BinBuff = Inet1.GetChunk (0, icByteArray)
RichTextBox1.Text = Utf8ToUnicode (BinBuff)
End If
End Sub
The returned result is displayed in RichTextBox1, And the garbled Chinese characters are displayed normally now.

Contact Us

The content source of this page is from Internet, which doesn't represent Alibaba Cloud's opinion; products and services mentioned on that page don't have any relationship with Alibaba Cloud. If the content of the page makes you feel confusing, please write us an email, we will handle the problem within 5 days after receiving your email.

If you find any instances of plagiarism from the community, please send an email to: info-contact@alibabacloud.com and provide relevant evidence. A staff member will contact you within 5 working days.

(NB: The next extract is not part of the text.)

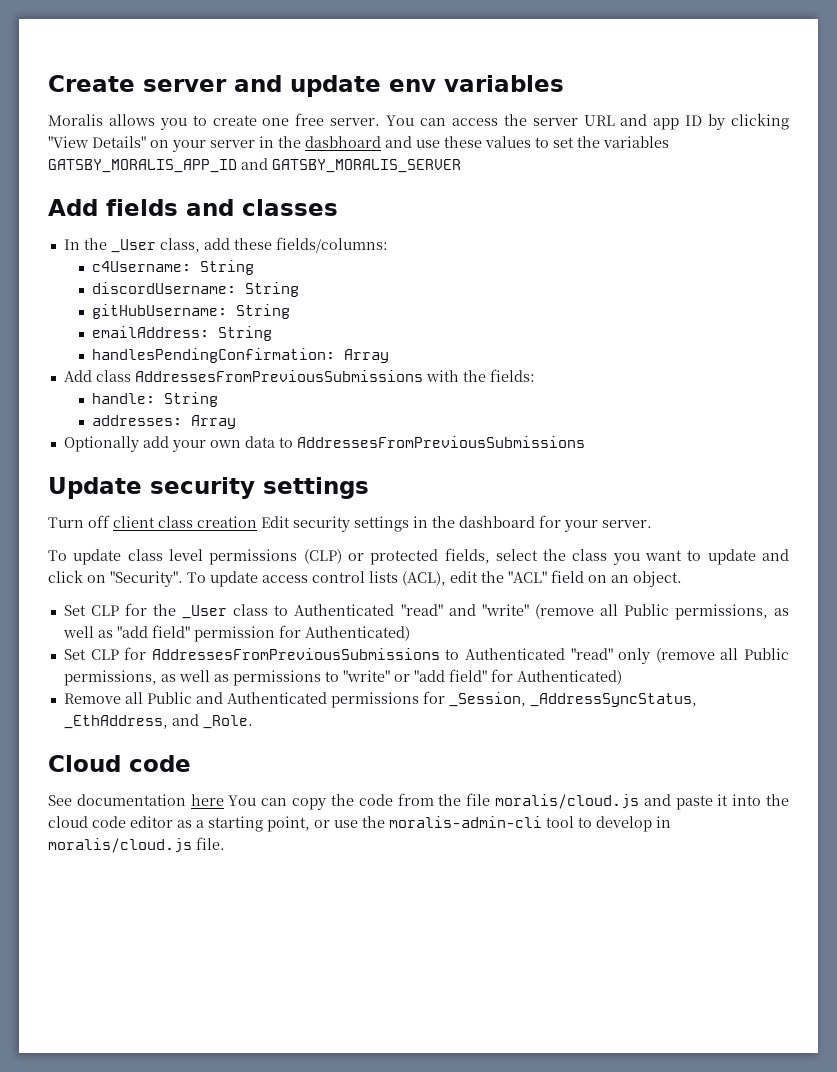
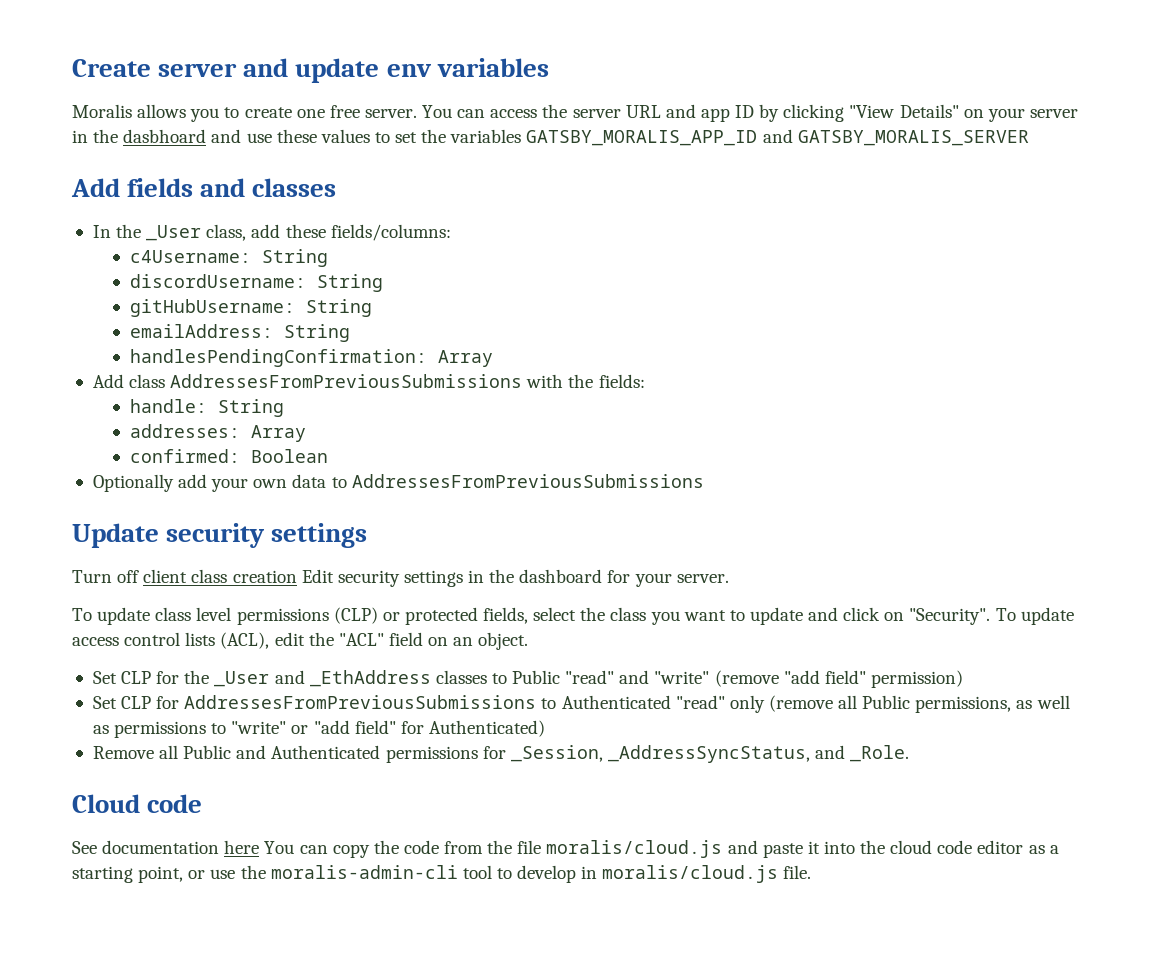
+ confirmed: Boolean
- Set CLP for the _User class to Authenticated "read" and "write" (remove all Public permissions, as well as "add field" permission for Authenticated)
+ Set CLP for the _User and _EthAddress classes to Public "read" and "write" (remove "add field" permission)
- Remove all Public and Authenticated permissions for _Session, _AddressSyncStatus, _EthAddress, and _Role.
+ Remove all Public and Authenticated permissions for _Session, _AddressSyncStatus, and _Role.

A Free Trial That Lets You Build Big!

Start building with 50+ products and up to 12 months usage for Elastic Compute Service

  • Sales Support

    1 on 1 presale consultation

  • After-Sales Support

    24/7 Technical Support 6 Free Tickets per Quarter Faster Response

  • Alibaba Cloud offers highly flexible support services tailored to meet your exact needs.